> Task details
At the line containing "- ☐ Números pares", begin retyping, and continue word for word until the records below run out.

Change listing data
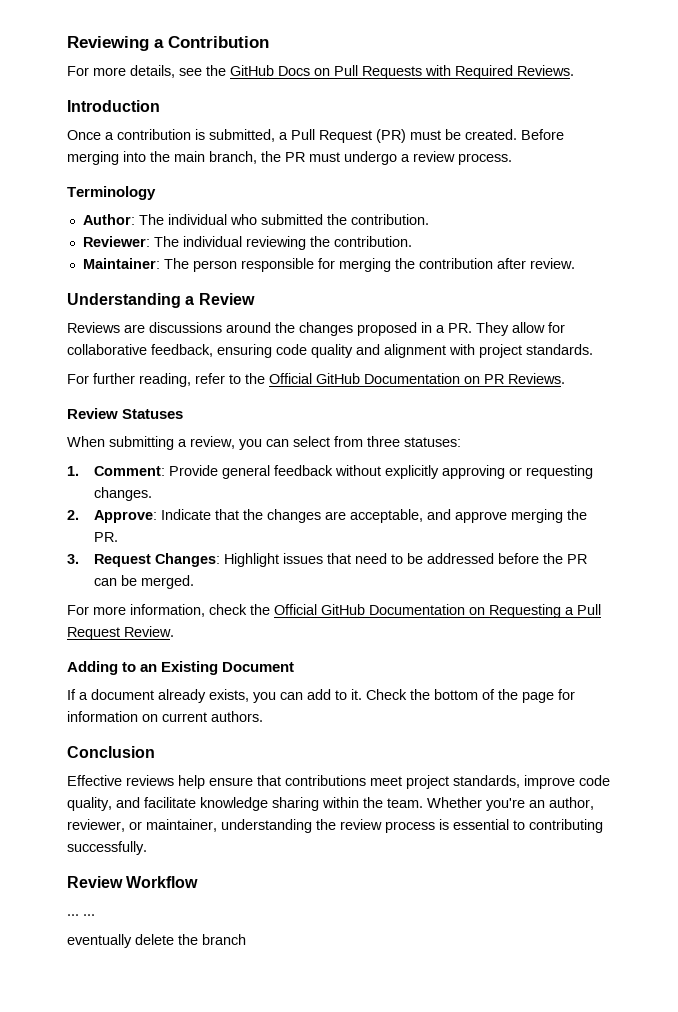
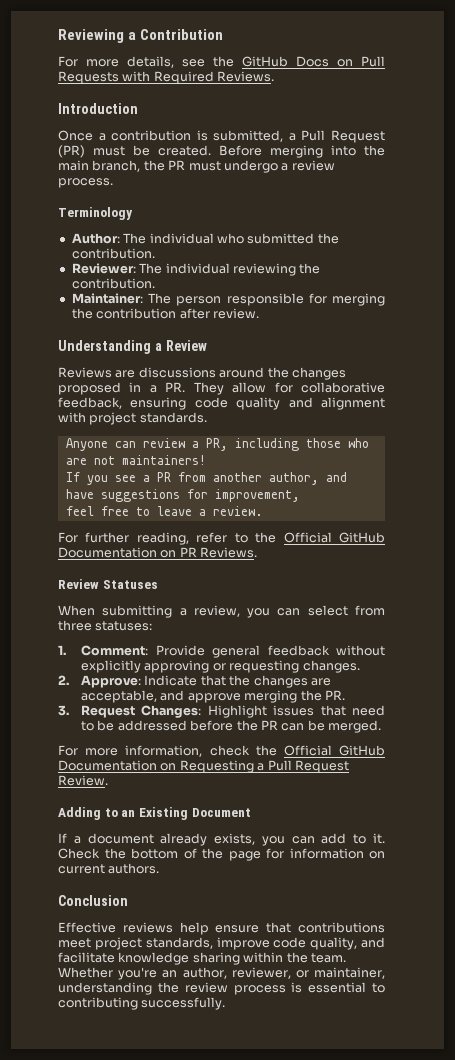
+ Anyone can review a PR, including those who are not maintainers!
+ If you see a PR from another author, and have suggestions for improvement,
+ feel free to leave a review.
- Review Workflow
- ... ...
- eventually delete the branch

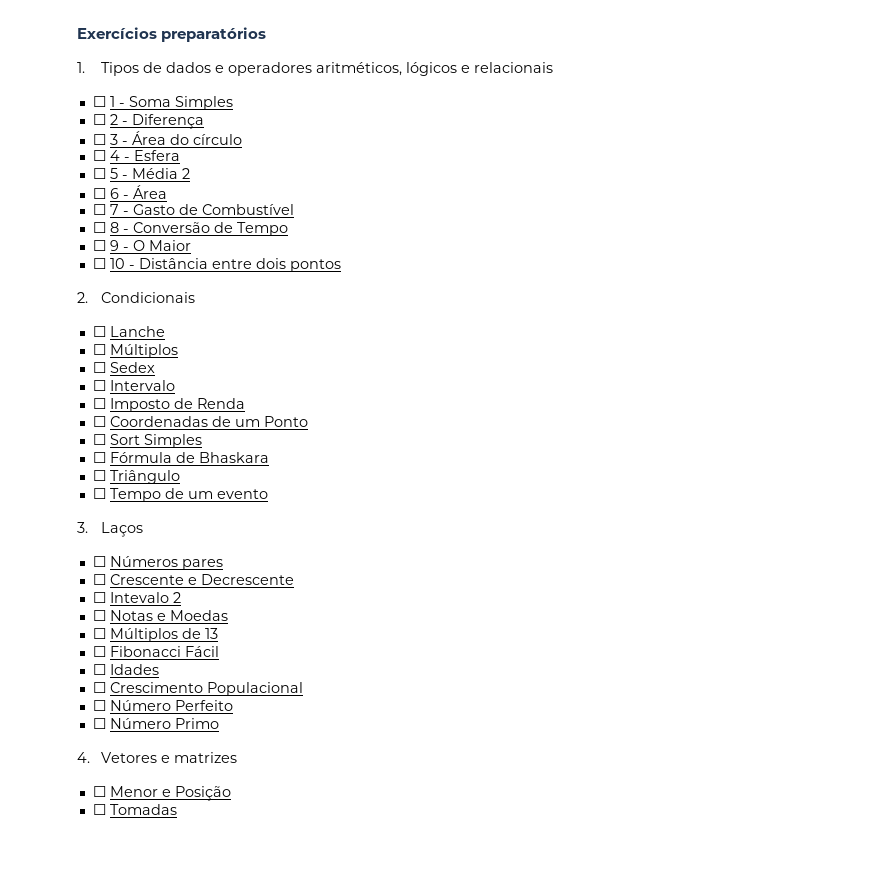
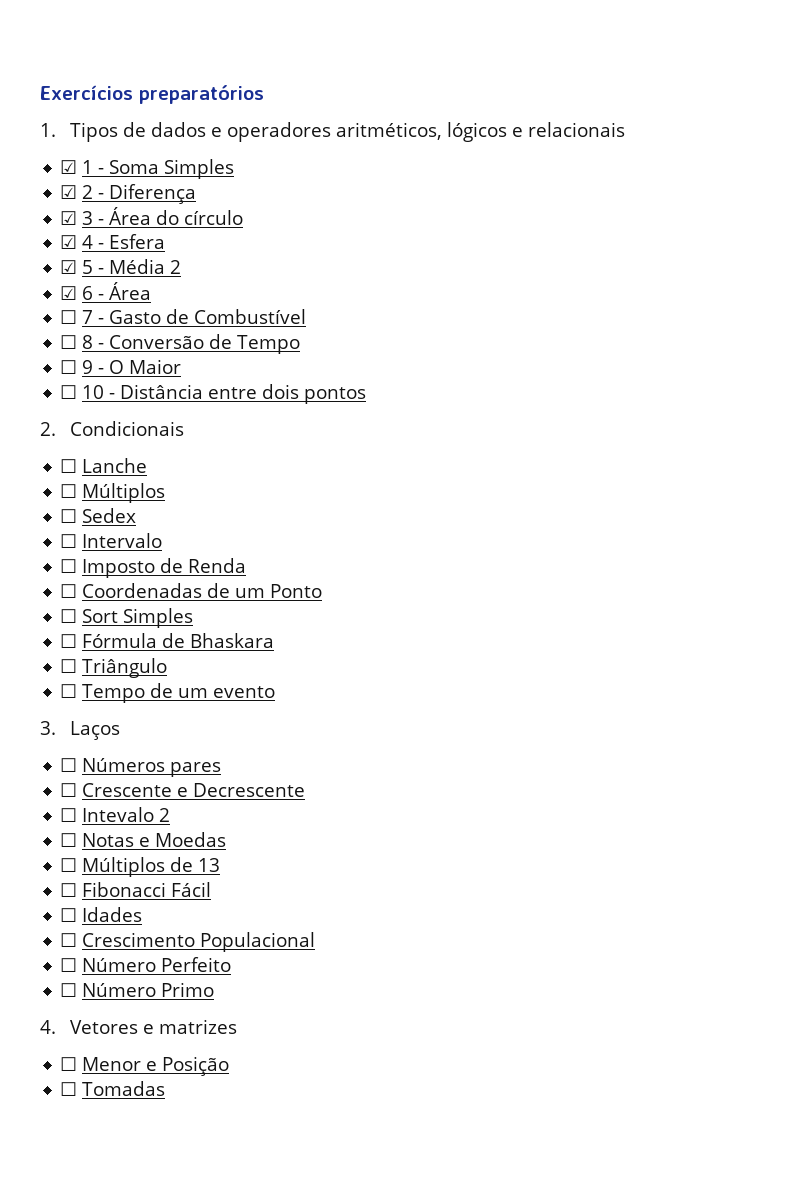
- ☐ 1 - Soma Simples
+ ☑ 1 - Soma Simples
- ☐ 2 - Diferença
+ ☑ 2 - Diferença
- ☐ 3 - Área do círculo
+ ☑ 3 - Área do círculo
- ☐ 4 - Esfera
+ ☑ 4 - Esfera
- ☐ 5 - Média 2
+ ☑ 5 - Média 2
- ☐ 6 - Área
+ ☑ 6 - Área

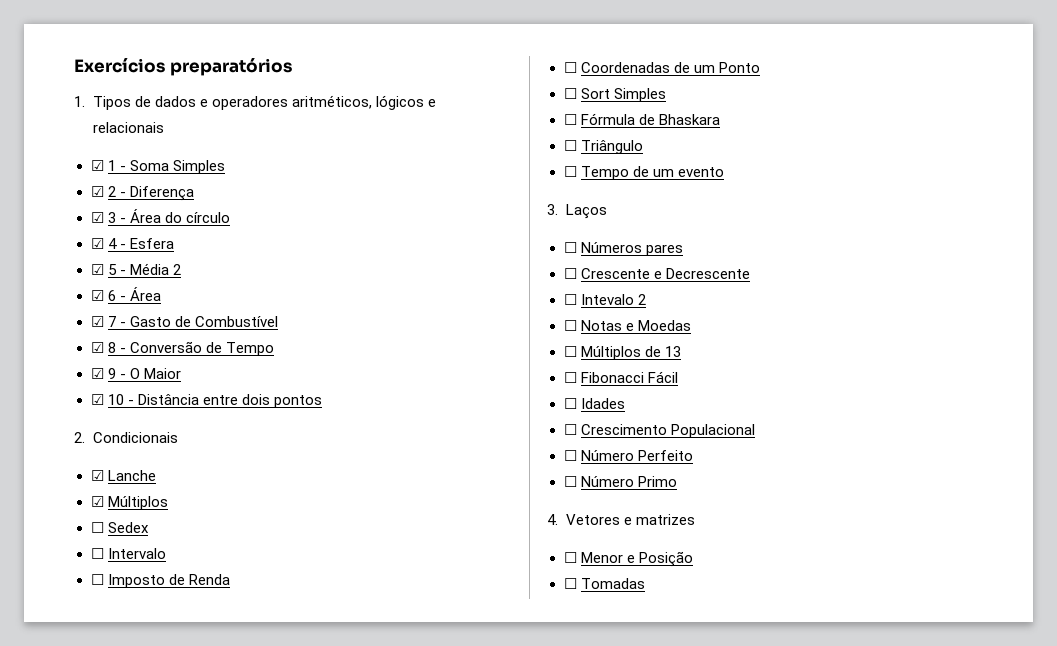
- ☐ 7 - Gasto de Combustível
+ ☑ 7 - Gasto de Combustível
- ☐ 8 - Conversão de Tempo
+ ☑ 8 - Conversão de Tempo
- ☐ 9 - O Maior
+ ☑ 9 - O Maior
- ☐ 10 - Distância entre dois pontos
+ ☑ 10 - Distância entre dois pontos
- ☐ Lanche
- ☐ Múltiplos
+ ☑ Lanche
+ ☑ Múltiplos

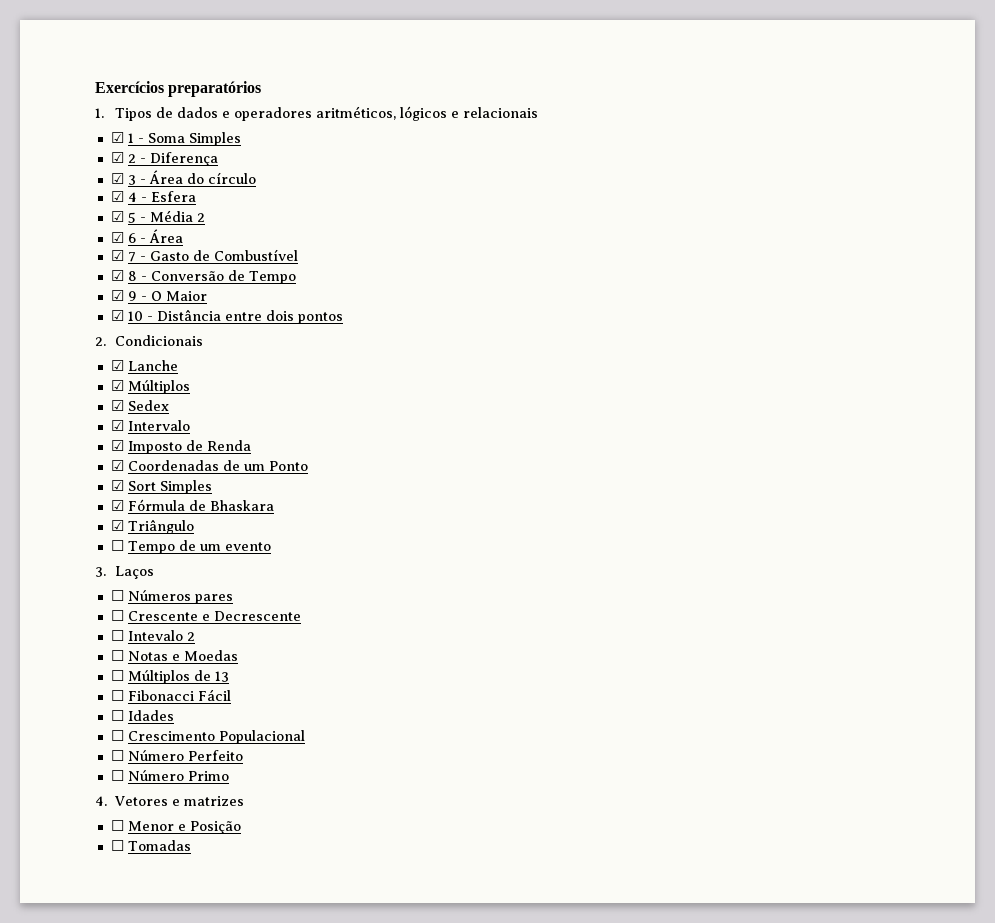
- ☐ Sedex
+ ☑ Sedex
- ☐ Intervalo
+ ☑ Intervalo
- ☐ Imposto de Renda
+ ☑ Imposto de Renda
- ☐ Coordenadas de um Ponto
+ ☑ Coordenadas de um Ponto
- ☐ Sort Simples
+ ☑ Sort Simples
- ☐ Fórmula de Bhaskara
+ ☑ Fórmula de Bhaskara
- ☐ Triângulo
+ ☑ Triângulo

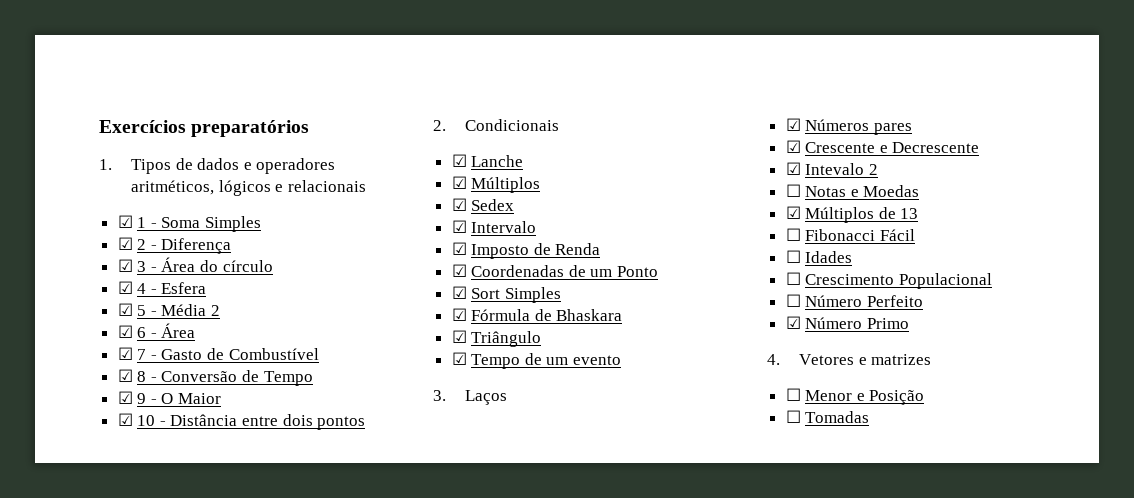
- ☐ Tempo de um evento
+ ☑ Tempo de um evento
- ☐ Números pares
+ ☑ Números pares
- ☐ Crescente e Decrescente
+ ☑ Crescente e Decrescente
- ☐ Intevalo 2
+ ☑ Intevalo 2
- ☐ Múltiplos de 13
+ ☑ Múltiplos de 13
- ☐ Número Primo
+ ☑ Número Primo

> Output for this task
- ☐ Números pares
+ ☑ Números pares
- ☐ Crescente e Decrescente
+ ☑ Crescente e Decrescente
- ☐ Intevalo 2
+ ☑ Intevalo 2
- ☐ Múltiplos de 13
+ ☑ Múltiplos de 13
- ☐ Número Primo
+ ☑ Número Primo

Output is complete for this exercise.